**TASK GOAL**
Your answer is the lines from the one that has "shipping: none -> 81.99" through the last line of the records below, retyped exactly and alone.

(Source data)
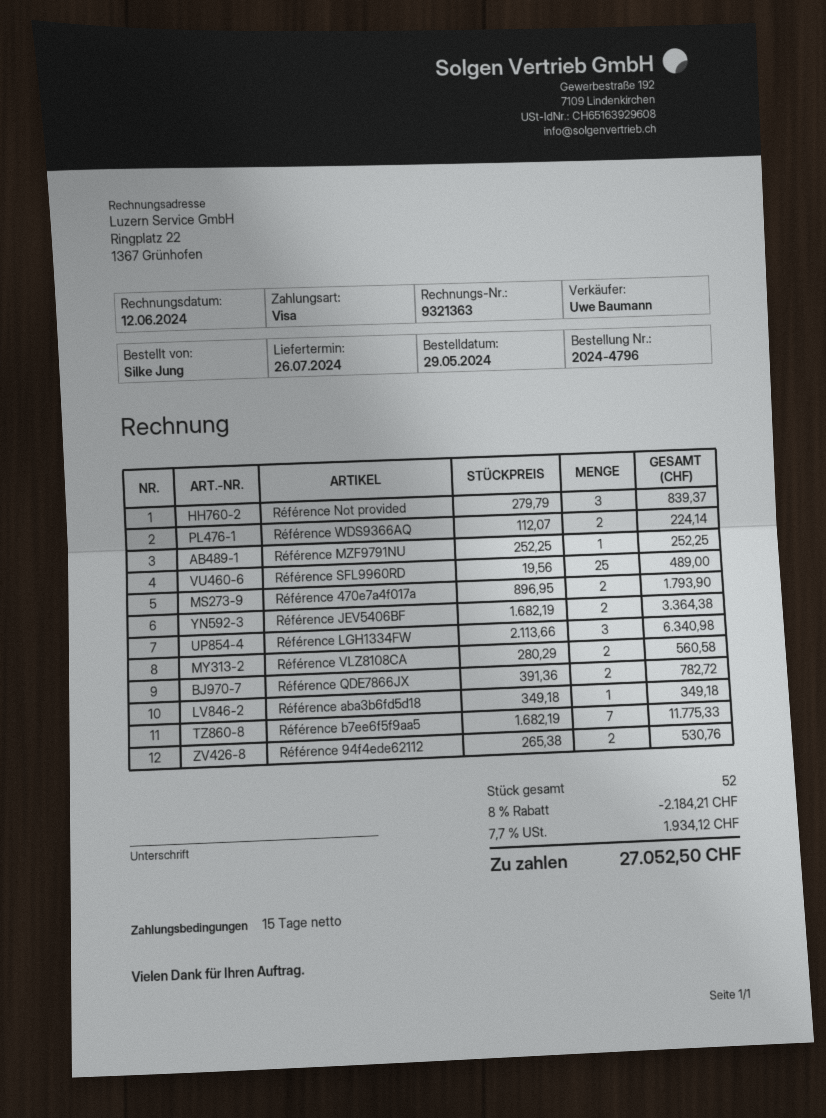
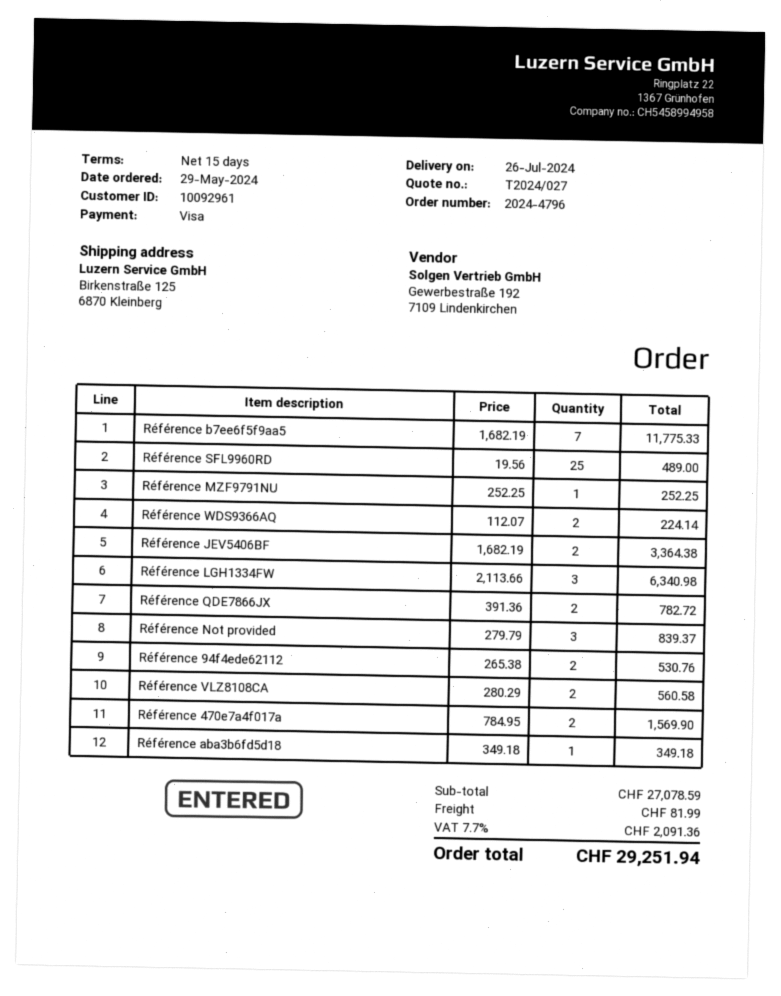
Référence 470e7a4f017a: 2 x 896.95 = 1793.90 -> 2 x 784.95 = 1569.90
discount: 8% = 2184.21 -> none
shipping: none -> 81.99
tax: 7.7% = 1934.12 -> 7.7% = 2091.36
total: 27052.50 -> 29251.94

**SOLUTION TO THIS PROBLEM**
shipping: none -> 81.99
tax: 7.7% = 1934.12 -> 7.7% = 2091.36
total: 27052.50 -> 29251.94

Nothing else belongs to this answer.